Nunca he practicado ningún deporte competitivo, probablemente porque no reunía las condiciones físicas para ello y las metafísicas me echaban para atrás. Tan solo cuando en la cincuentena dejé el karate–do – que no creo que se pueda considerar un deporte- probé un a modo de jogging que hube de dejar pronto a raíz de sendas fascistis plantares en ambos dos pies.
Sin embargo, siempre me ha gustado pasear. De las andadas contritas de mi adolescencia en la negra provincia de Miguel Sánchez-Ostiz pasé a las extenuantes y barojianas del Madrid de los ochenta y a las más moderadas de los noventa en la Venecia del Norte. Y siempre, fuera donde fuera, no dí por conocida ciudad alguna – soy paseante más bien urbano- hasta no haberla recorrido barrio tras barrio, día tras día.
Ahora bien, mi paseos han sido y son los de un «parsimonioso flâneur» – que diría Siri Hustvedt al alimón con Paul Auster – es decir que consisten más bien en vagar por las calles abierto a las vicisitudes y a las impresiones que salen al paso. Algo a lo que los sicilianos llaman «fare il signore» porque supone una desocupación previa o jubilar y que en mi originaria ciudad del humo dormido de Ángel María Pascual se glosa como «ir de propio».

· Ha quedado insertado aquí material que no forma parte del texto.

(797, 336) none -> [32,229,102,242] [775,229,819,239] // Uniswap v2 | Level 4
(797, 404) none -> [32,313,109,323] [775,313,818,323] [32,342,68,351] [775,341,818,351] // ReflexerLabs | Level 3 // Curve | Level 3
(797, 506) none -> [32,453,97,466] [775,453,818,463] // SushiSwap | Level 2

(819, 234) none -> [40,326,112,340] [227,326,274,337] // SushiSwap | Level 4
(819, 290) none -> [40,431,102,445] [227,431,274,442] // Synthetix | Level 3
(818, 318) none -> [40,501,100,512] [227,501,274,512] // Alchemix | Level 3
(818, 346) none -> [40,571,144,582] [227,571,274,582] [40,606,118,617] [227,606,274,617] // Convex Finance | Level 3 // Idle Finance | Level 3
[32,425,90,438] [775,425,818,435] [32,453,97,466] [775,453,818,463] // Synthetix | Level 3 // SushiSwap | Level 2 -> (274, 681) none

Comento todo esto porque a la vista de las aleatorias restricciones que se van anunciando y denunciando al calor de la pandemia del COVID-19, y visto que ya hasta tomarse un café en un banco de un parque puede resultar problemático ( y probablemente pronto, punible), por ahora , a quien pueda, siempre le queda la posibilidad de cogerse un autobús, viajar hasta el final de la linea mascarilla mediante, y volver tranquilamente paseando mientras se contempla el paisaje y el paisanaje…En fin, como diría Iberdrola con subliminales e inconscientes connotaciones marxistas, el paseo como recurso de última instancia…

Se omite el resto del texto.